There’s more where that came from, says Glaxo after £3.2bn Merck deal. GlaxoSmithKline (GSK) is looking for more multibillion-pound deals as it tries to accelerate the revival of its pipeline of drugs. Britain’s biggest pharmaceuticals company has caught the City by surprise by launching a flurry of acquisitions and tie-ups since last year as part of the restructuring of its core business. Emma Walmsley, 49, chief executive, said yesterday that buying access this week to a cancer drug being developed by Merck, of Germany, in a deal worth up to £3.2 billion was the “perfect example of the kind of thing that we shall continue to look for”. She said that Glaxo was considering “asset collaborations or technology platforms”, developing new assets and “out-licencing” products.
More cost savings to be made from Virgin Money deal. The banking group that bought Virgin Money last October has promised to squeeze another £30 million of annual cost savings from the combined group. Shares in CYBG (CYBG) surged yesterday after it said that it expected the £1.6 billion acquisition to yield £150 million a year of cost savings by the end of 2021, not £120 million, as had been suggested previously. CYBG, which also owns the Clydesdale and Yorkshire banks, is expected to extract the additional savings by cutting duplicated services and reducing third-party contracts in areas such as IT. It made no change to its target of cutting 1,500 jobs from its combined workforce of 9,500. It also eased fears about margins this year, saying that it expected its net interest margin to drop from 1.78 percentage points last year to between 1.65 and 1.7 percentage points. Previously it had warned that it could shrink to as little as 1.6 percentage points.
Barratt results boost building sector. Britain’s biggest housebuilder has lifted its first-half, pre-tax profit by 19.1%, in the process offering hope that the sector is proving to be more resilient than many had thought. Barratt Developments (BDEV) said that pre-tax profit for the six months of its financial year to the end of December was £408 million, with its gross margin up two percentage points to 22.6%. It completed 7,622 homes in the period. The average selling price was £282,000, slightly higher than the previous year. Worries about Brexit uncertainty hitting consumers’ willingness to buy new homes pushed shares in the leading housebuilders down by about 25% at the end of last year, though they have rallied since the start of 2019.
Founder of Redrow will bow out with record first-half profit. Redrow (RDW) reported a record first-half profit in its last results before the departure of its founder. The housebuilder said that profit before tax was up 5% at £185 million, on the back of a 9% rise in revenue to £970 million. It completed 2,970 homes in the six months to the end of December, a rise of 12%. The average selling price of its private homes was up 4% to £391,000, while that of its affordable homes rose by 15% to £141,000. Steve Morgan, who founded the company in 1974 when he was 21, said that the market before Christmas had been subdued because of economic and political uncertainty. However, sales in the past three weeks had bounced back. He said that this was down to buyers wanting to “get on” with life. “I think there’s an element of everyone saying we are sick to death of Brexit and uncertainty,” he said.
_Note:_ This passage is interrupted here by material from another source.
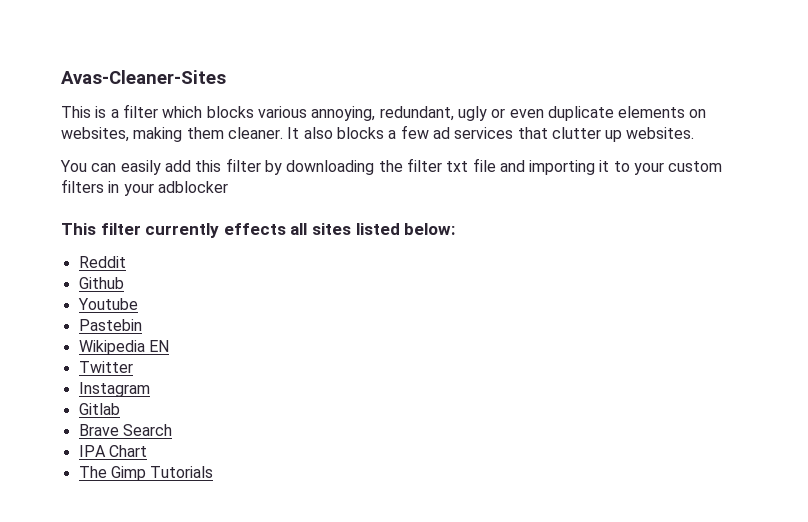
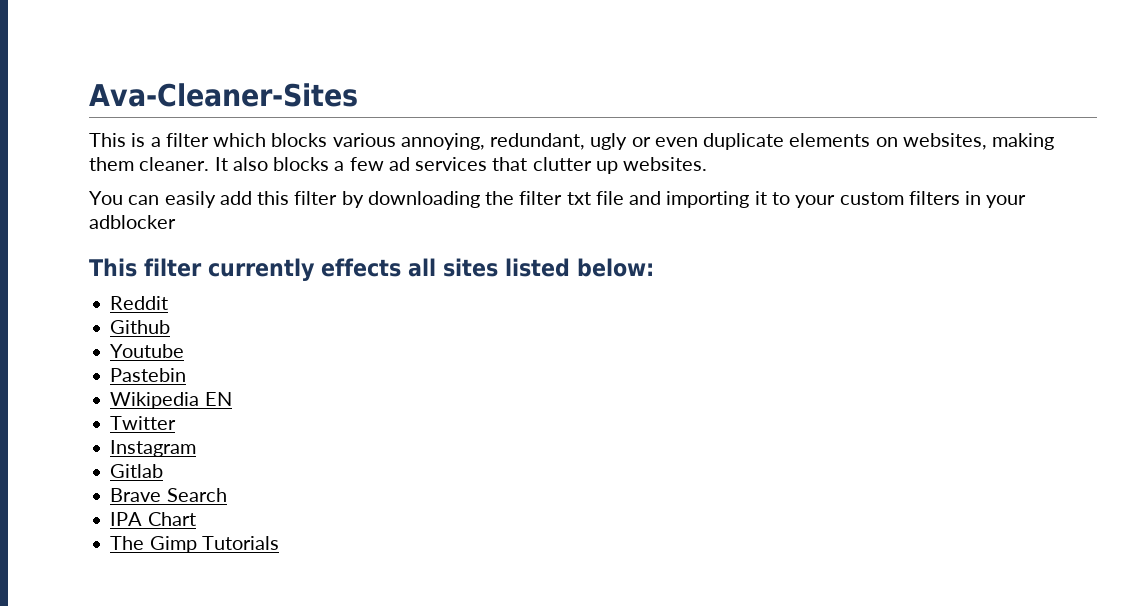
[61,70,226,84] Avas-Cleaner-Sites -> [89,83,358,107] Ava-Cleaner-Sites

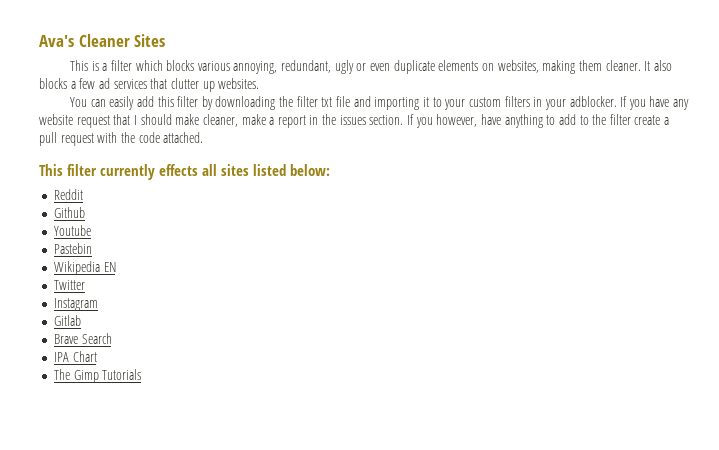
[89,83,358,107] Ava-Cleaner-Sites -> [39,34,166,47] Ava's Cleaner Sites
[89,215,176,229] adblocker -> [569,96,690,110] [39,114,670,128] [39,132,204,146] adblocker. If you have any website request that I should make cleaner, make a report in the issues section. If you however, have anything to add to the filter create a pull request with the code attached.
On the Beach director takes a walk. The fallout from the collapse of Patisserie Holdings continued yesterday when Lee Ginsberg, the former chairman of its audit committee, abruptly resigned as a non-executive director of On The Beach Group (OTB). Mr Ginsberg’s exit from the board “to focus on other time commitments” comes less than three months after he stepped down as chairman of the online travel agent. At the time, On the Beach said that he would remain a non-executive director. The South African-born accountant has come under pressure since the discovery at Patisserie Holdings in October of a £40 million gap in its books and the launch of an investigation into “significant and potentially fraudulent accounting irregularities” by the Serious Fraud Office.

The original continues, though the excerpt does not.